Claude Sonnet 4.6 went straight into the implementation right away. It did run into an issue at first, not really a build error, but more of one of those annoying Next.js image gotchas:

claude sonnet 4.6 image impl error

After that, I gave it a quick follow-up prompt, and almost instantly, it fixed the issue and came back with a decent implementation.

As you’d expect, it did manage to clone the project structure and get the UI in place. And again, the same issue, there's just no functionality whatsoever. It just feels like a picture with no interactivity.

Here’s the demo:

You can find the code it generated here: Claude Sonnet 4.6 Code

Time-wise, it took 9 minutes 56 seconds to get to a working result, and the follow-up fix was pretty much instant.

implementation checklist

Token usage, based on Claude Code’s model stats, looked like this:

  • Input Token Usage: 84
  • Output Token Usage: 35.4K

token usage

And the following code changes:

  • Code Changes: 10 files changed, 1017 insertions(+), 84 deletions(-)
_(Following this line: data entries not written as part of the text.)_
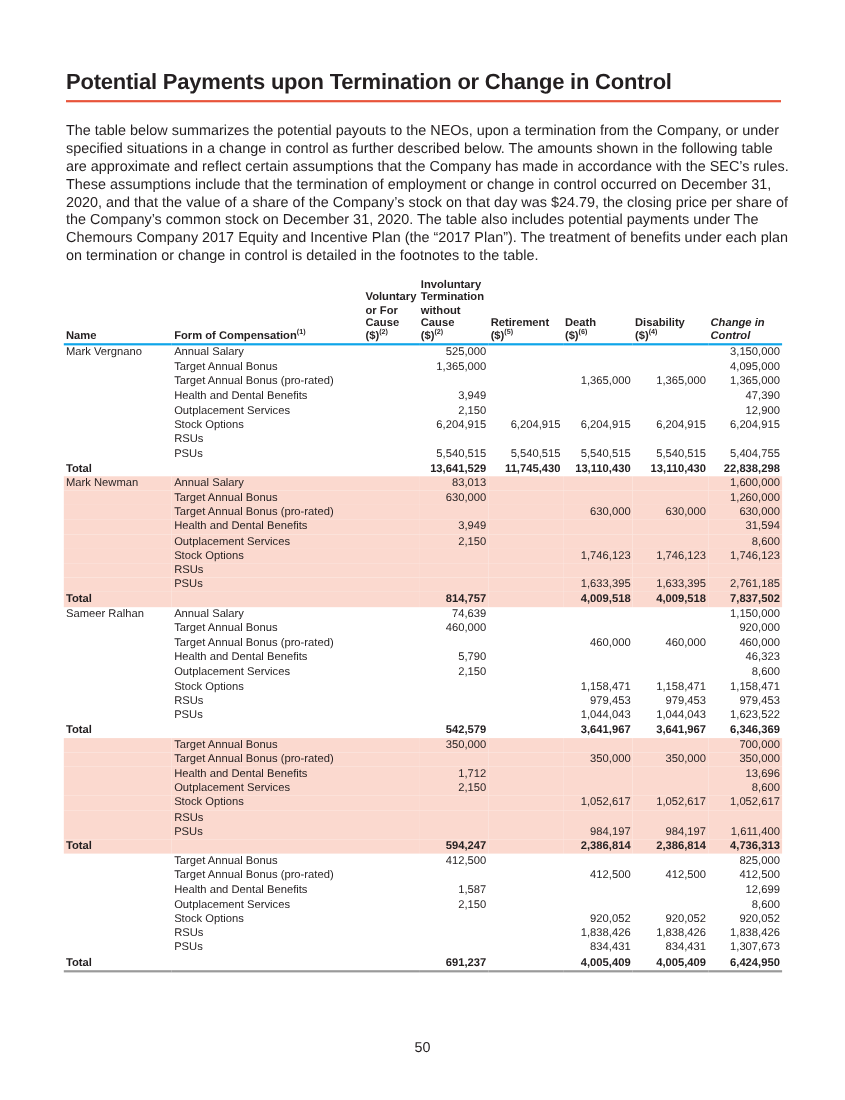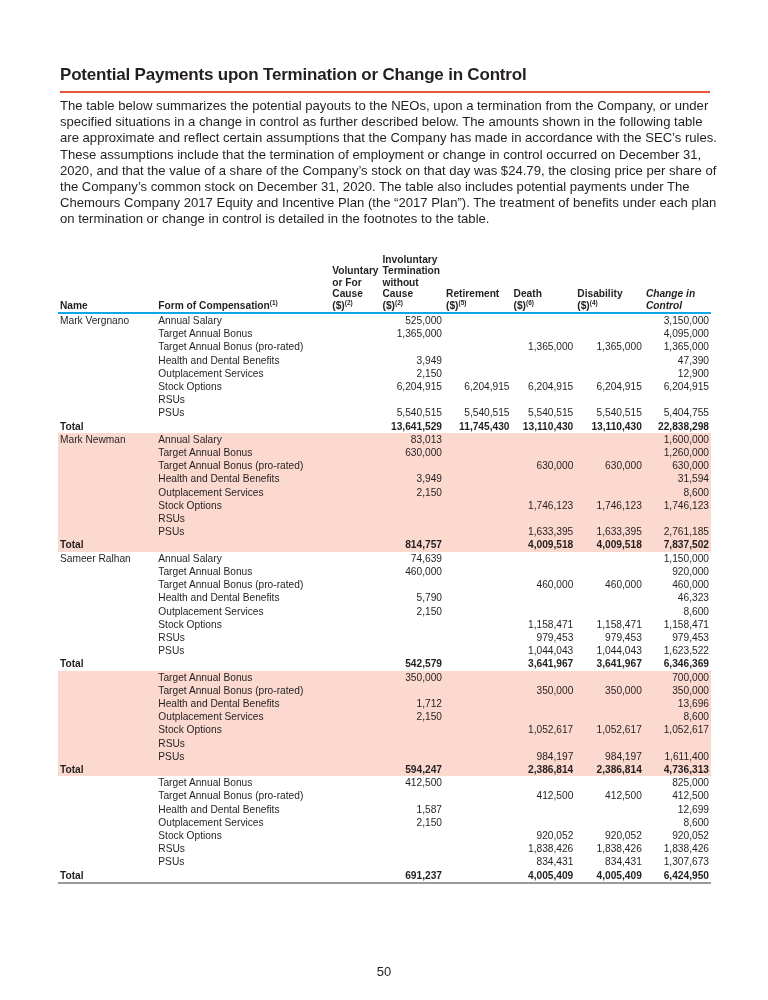--- a/index.html
+++ b/index.html
@@ -2,25 +2,25 @@
 <html><head>
 <meta charset="utf-8">
 <style>
   html, body { margin: 0; padding: 0; background: #ffffff; }
   body {
     width: 768px; height: 1000px; position: relative; overflow: hidden;
     font-family: "Liberation Sans", sans-serif; color: #231f20;
   }
   .title {
     position: absolute; left: 60px; top: 62px; width: 650px;
-    font-size: 17px; font-weight: bold; letter-spacing: -0.2px;
+    font-size: 20px; font-weight: bold; letter-spacing: -0.2px;
     padding-bottom: 3px; border-bottom: 2px solid #e8543a; line-height: 26px;
   }
   .intro {
-    position: absolute; left: 60px; top: 98px; width: 660px;
+    position: absolute; left: 60px; top: 111px; width: 660px;
     font-size: 13.1px; line-height: 16.2px;
   }
   table {
     position: absolute; left: 58px; top: 254px; width: 653px;
     border-collapse: collapse; font-size: 10.2px; line-height: 13.2px;
   }
   th {
     font-weight: bold; text-align: left; vertical-align: bottom;
     padding: 0 2px 1px 2px; border-bottom: 2px solid #0ea5e9; line-height: 11.4px;
   }
@@ -33,21 +33,21 @@
   .c-name { width: 100px; }
   .c-form { width: 176px; }
   .c-vol  { width: 44px; }
   .c-inv  { width: 60px; }
   .c-ret  { width: 66px; }
   .c-dth  { width: 62px; }
   .c-dis  { width: 68px; }
   .c-cic  { width: 66px; font-style: italic; }
   .page-num {
     position: absolute; left: 0; width: 768px; top: 944px;
-    text-align: center; font-size: 13px; margin-top: 20px;
+    text-align: center; font-size: 13px;
   }
 </style>
 </head>
 <body>
 
 <div class="title">Potential Payments upon Termination or Change in Control</div>
 <div class="intro">The table below summarizes the potential payouts to the NEOs, upon a termination from the Company, or under specified situations in a change in control as further described below. The amounts shown in the following table are approximate and reflect certain assumptions that the Company has made in accordance with the SEC’s rules. These assumptions include that the termination of employment or change in control occurred on December 31, 2020, and that the value of a share of the Company’s stock on that day was $24.79, the closing price per share of the Company’s common stock on December 31, 2020. The table also includes potential payments under The Chemours Company 2017 Equity and Incentive Plan (the “2017 Plan”). The treatment of benefits under each plan on termination or change in control is detailed in the footnotes to the table.</div>
 
 <table>
   <thead>

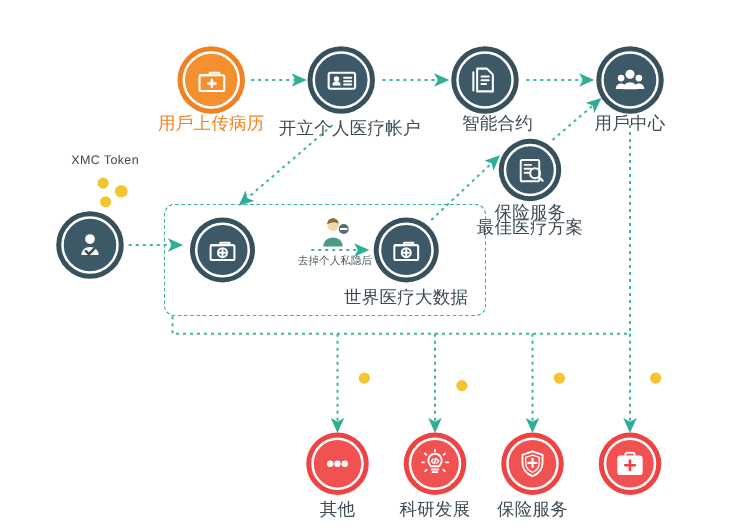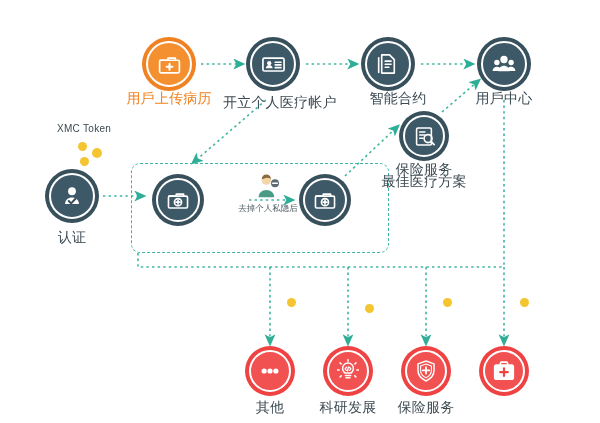--- a/index.html
+++ b/index.html
@@ -129,21 +129,20 @@
     <div class="inner" style="left:4px;top:4px;width:46px;height:46px;">
       <span>
         <svg width="26" height="26" viewBox="0 0 24 24" fill="none" stroke="#ffffff" stroke-width="1.7" stroke-linecap="round" stroke-linejoin="round">
           <circle cx="12" cy="7.6" r="3.6" fill="#ffffff" stroke="none"></circle>
           <path d="M5.6 19.4c0-3.6 2.9-6 6.4-6s6.4 2.4 6.4 6z" fill="#ffffff" stroke="none"></path>
           <path d="M9 16.6l2.2 2.2 4-4.2" stroke="#37505c" stroke-width="1.9"></path>
         </svg>
       </span>
     </div>
   </div>
-  <div class="label" style="left:22px;top:232px;width:100px;">认证</div>
 
   <div class="disc d-orange" style="left:142px;top:37px;width:54px;height:54px;">
     <div class="inner" style="left:4px;top:4px;width:46px;height:46px;">
       <span>
         <svg width="27" height="27" viewBox="0 0 24 24" fill="none" stroke="#ffffff" stroke-width="1.5" stroke-linejoin="round">
           <path d="M3.2 8.2h7.4V6.4h6.6v1.8"></path>
           <rect x="3.2" y="8.2" width="17.6" height="11.2" rx="1.3"></rect>
           <path d="M12 11.4v5.2M9.4 14h5.2" stroke-width="1.8" stroke-linecap="round"></path>
         </svg>
       </span>
@@ -240,20 +239,21 @@
       <span>
         <svg width="26" height="26" viewBox="0 0 24 24" fill="none" stroke="#ffffff" stroke-width="1.5" stroke-linejoin="round">
           <path d="M3.2 8.4h7.2V6.6h6.8v1.8"></path>
           <rect x="3.2" y="8.4" width="17.6" height="11" rx="1.2"></rect>
           <circle cx="12" cy="14" r="3.3" stroke-width="1.5"></circle>
           <path d="M12 12.1v3.8M10.1 14h3.8" stroke-width="1.5" stroke-linecap="round"></path>
         </svg>
       </span>
     </div>
   </div>
+  <div class="label" style="left:275px;top:232px;width:100px;">世界医疗大数据</div>
 
   <div class="disc d-red" style="left:245px;top:346px;width:50px;height:50px;">
     <div class="inner" style="left:4px;top:4px;width:42px;height:42px;">
       <span>
         <svg width="26" height="26" viewBox="0 0 24 24" fill="#ffffff">
           <circle cx="6.6" cy="12" r="2.4"></circle>
           <circle cx="12" cy="12" r="2.4"></circle>
           <circle cx="17.4" cy="12" r="2.4"></circle>
         </svg>
       </span>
To be honest, I’m not really impressed, but I’m not disappointed either. The result feels pretty neutral overall. It was able to use tools, get fairly close to the UI, and produce something usable for comparison, but the implementation itself feels a bit weird and not all that convincing.

Conclusion

So, after all the benchmarks, claims, and hype, I think the fairest takeaway is this: GPT-5.4 looks very strong on paper, and for a lot of people it works and is an upgrade, but it still doesn’t seem like it is the best model you can get for coding.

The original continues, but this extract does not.